PT Solid Gold Berjangka | Fed officials saw price pressures in decline at last meeting, minutes show
The Fed Fiskal & Moneter Risalah PT SGB Solid Group SG Berjangka Solid Gold Berjangka
Solid Gold Berjangka | Federal Reserve officials acknowledged at a previous meeting that the U.S. economy appeared to be slowing and that “price pressures are falling,” but advised an approach to still wait and see before committing to a rate cut, according to minutes of the two-day session held on 11/12.
The minutes, released on Wednesday, pointed out that the weak January reading in the consumer price index in particular, was one of the “many developments in the product and labor market” that supported the view that inflation was falling.
Still, “they didn’t expect it to be appropriate to lower the target range for the federal funds rate until additional information emerged to give greater confidence that inflation is moving sustainably towards the 2% target.”
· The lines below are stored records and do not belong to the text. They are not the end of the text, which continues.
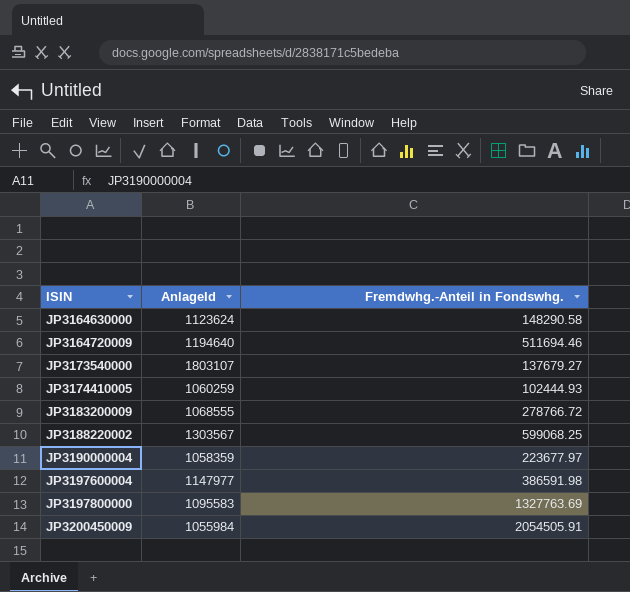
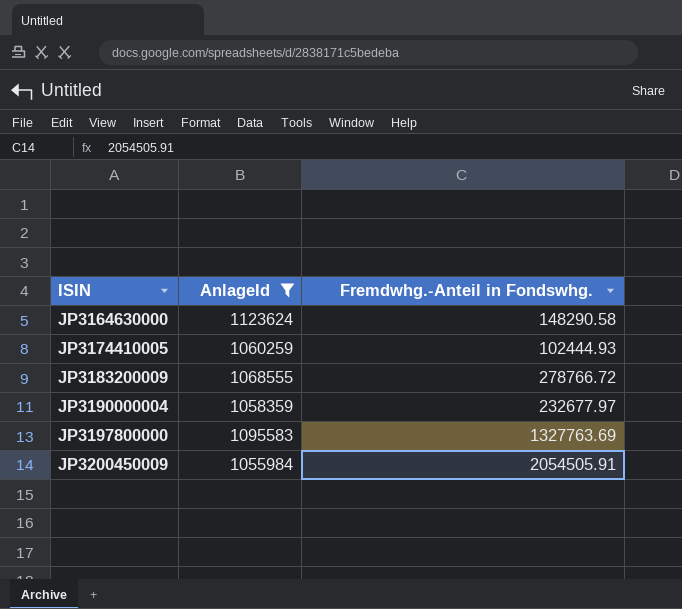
filter: none -> AnlageId <= 1123624
JP3190000004 | Fremdwhg.-Anteil in Fondswhg.: 223677.97 -> 232677.97

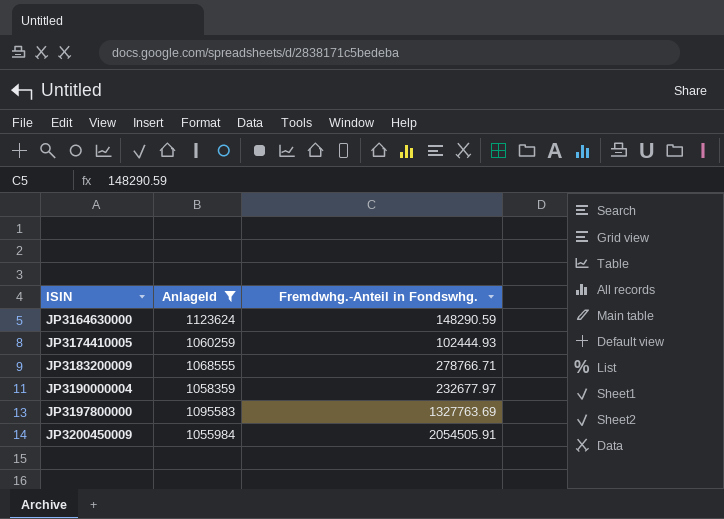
JP3164630000 | Fremdwhg.-Anteil in Fondswhg.: 148290.58 -> 148290.59
JP3183200009 | Fremdwhg.-Anteil in Fondswhg.: 278766.72 -> 278766.71

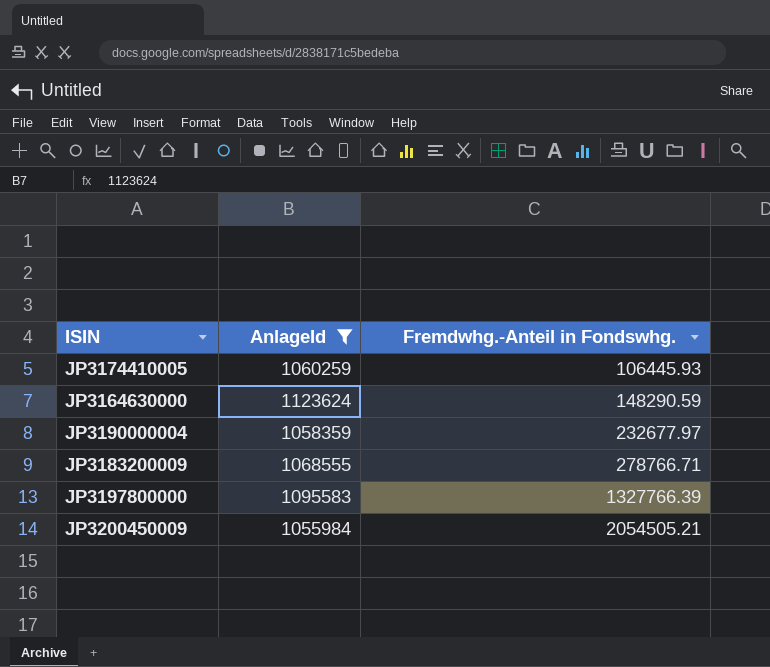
row order: ISIN ascending -> Fremdwhg.-Anteil in Fondswhg. ascending
JP3174410005 | Fremdwhg.-Anteil in Fondswhg.: 102444.93 -> 106445.93
JP3197800000 | Fremdwhg.-Anteil in Fondswhg.: 1327763.69 -> 1327766.39
JP3200450009 | Fremdwhg.-Anteil in Fondswhg.: 2054505.91 -> 2054505.21

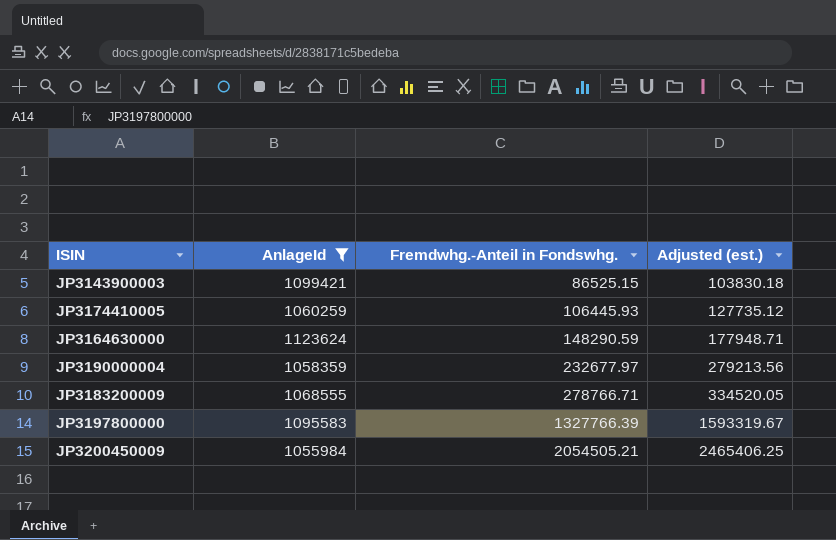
column Adjusted (est.) | formula: none -> [Fremdwhg.-Anteil in Fondswhg.] * 1.2
row JP3143900003: none -> 1099421 | 86525.15 | 103830.18

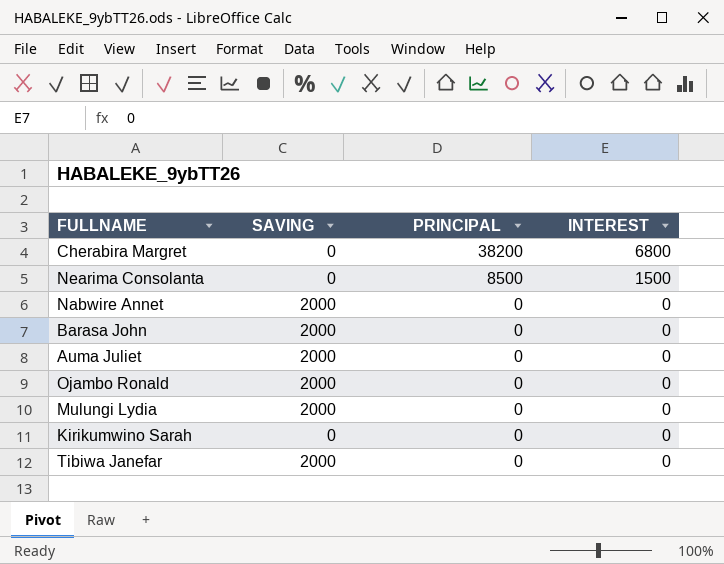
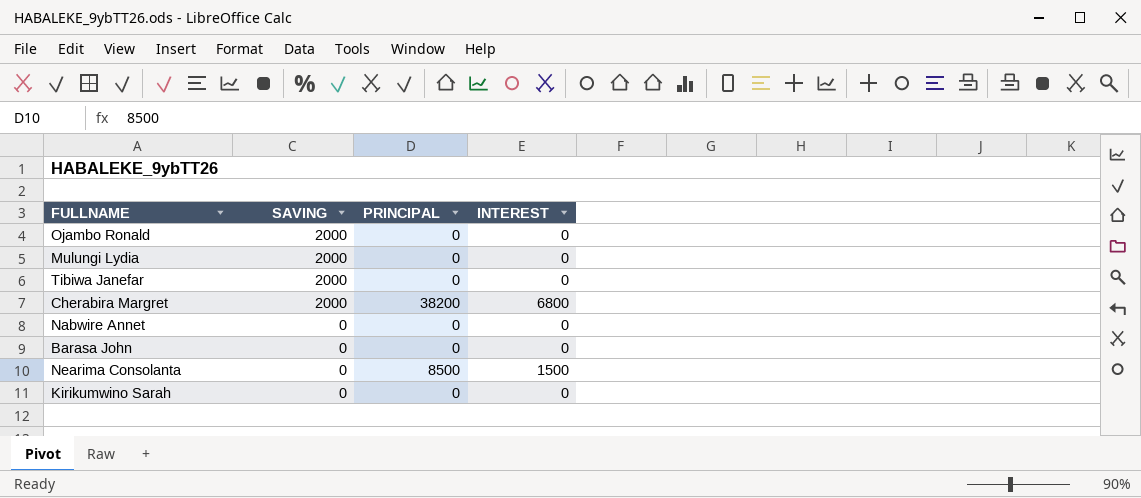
row order: PRINCIPAL descending -> SAVING descending
row Auma Juliet: 2000 | 0 | 0 -> none
Cherabira Margret | SAVING: 0 -> 2000
Nabwire Annet | SAVING: 2000 -> 0
Barasa John | SAVING: 2000 -> 0

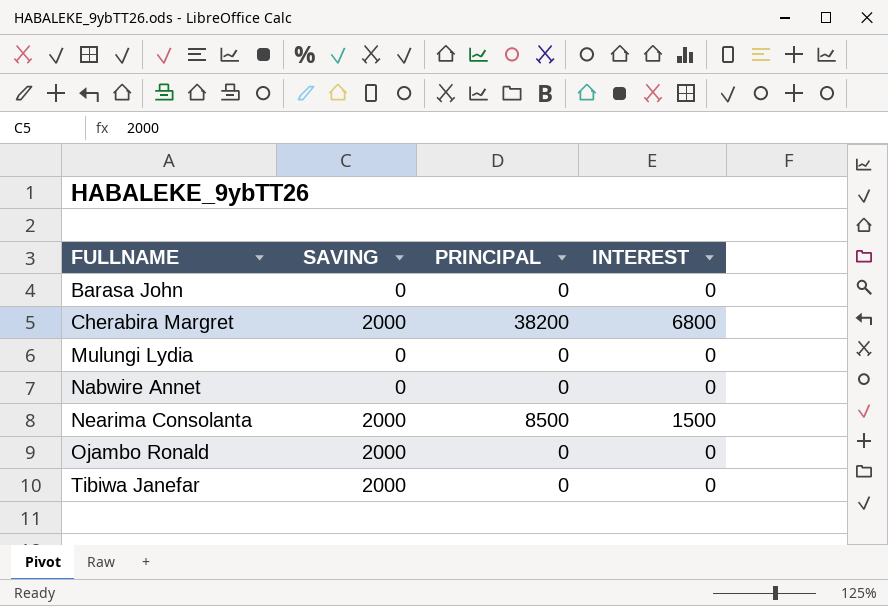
row order: SAVING descending -> FULLNAME ascending
row Kirikumwino Sarah: 0 | 0 | 0 -> none
Mulungi Lydia | SAVING: 2000 -> 0
Nearima Consolanta | SAVING: 0 -> 2000

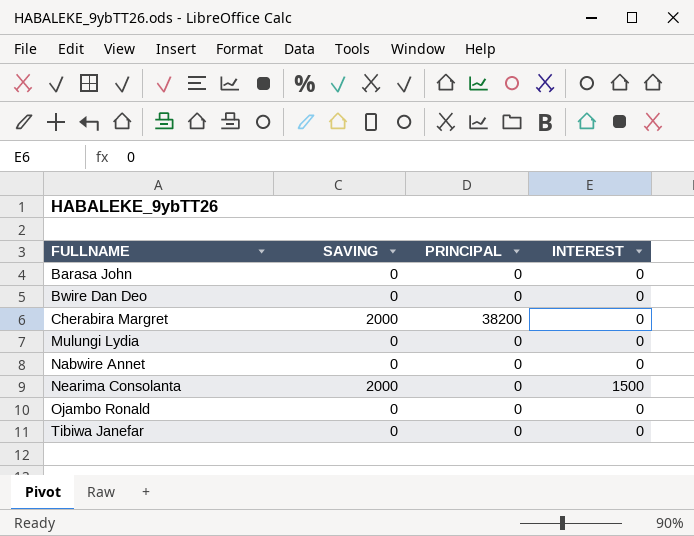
row Bwire Dan Deo: none -> 0 | 0 | 0
Cherabira Margret | INTEREST: 6800 -> 0
Nearima Consolanta | PRINCIPAL: 8500 -> 0
Ojambo Ronald | SAVING: 2000 -> 0
Tibiwa Janefar | SAVING: 2000 -> 0

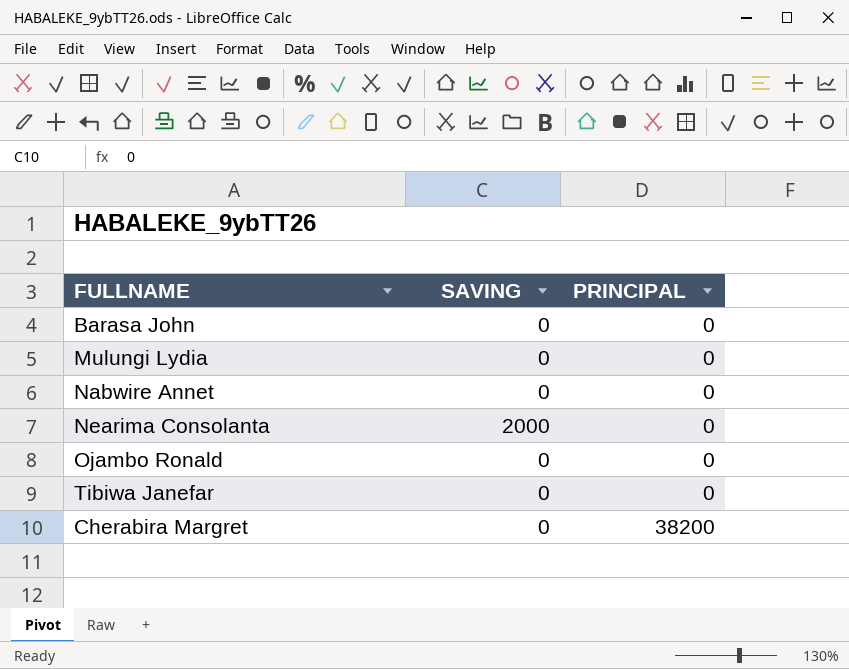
row order: FULLNAME ascending -> PRINCIPAL ascending
column INTEREST | position: 4 -> none
row Bwire Dan Deo: 0 | 0 | 0 -> none
Cherabira Margret | SAVING: 2000 -> 0

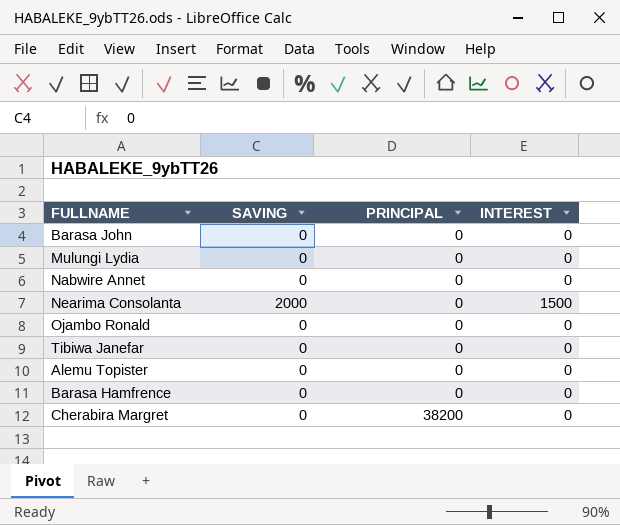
column INTEREST | position: none -> 4
row Alemu Topister: none -> 0 | 0 | 0
row Barasa Hamfrence: none -> 0 | 0 | 0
The minutes said there had been only a slight improvement so far, but that move was not warranted despite signs that the economy was heading towards slowing growth and that price pressures were declining.
“The majority of participants rate that economic growth appears to be gradually cooling, and most see the current policy stance as restrictive,” he said, likely to further curb the economy and inflation.
In a vote to stabilize policy rates in the 1-year range of 5.25%-5.50%, according to the minutes, “participants noted that progress in falling inflation has been slower than was expected in 12 months last year,” while “some participants” stressed the need for patience before lowering interest rates, and “some” stressed the need for further action if inflation rekindles. He added that the bank may need to raise interest rates in the future.
Data released on 6/12 showed that the Consumer price index for the 5th month did not rise at all in the month-to-month, and that the Fed’s policy deliberations were delayed.
In addition to interest rates holding steady, policymakers at the 6-month meeting delayed the start of the expected rate cut, with a new forecast showing that Fed officials expected a median cut of only 19 percentage points for this year, against the 3 expected as of the 4-1-month meeting.
The Fed will hold its next policy meeting on 7/30〜31, and the benchmark interest rate is expected to remain stable.
By then policymakers will get an update on the labor market with Friday’s release of the Jobs report for 6 June, the release of the CPI for 7/11/6 and the first estimate of economic growth for 7/25/2.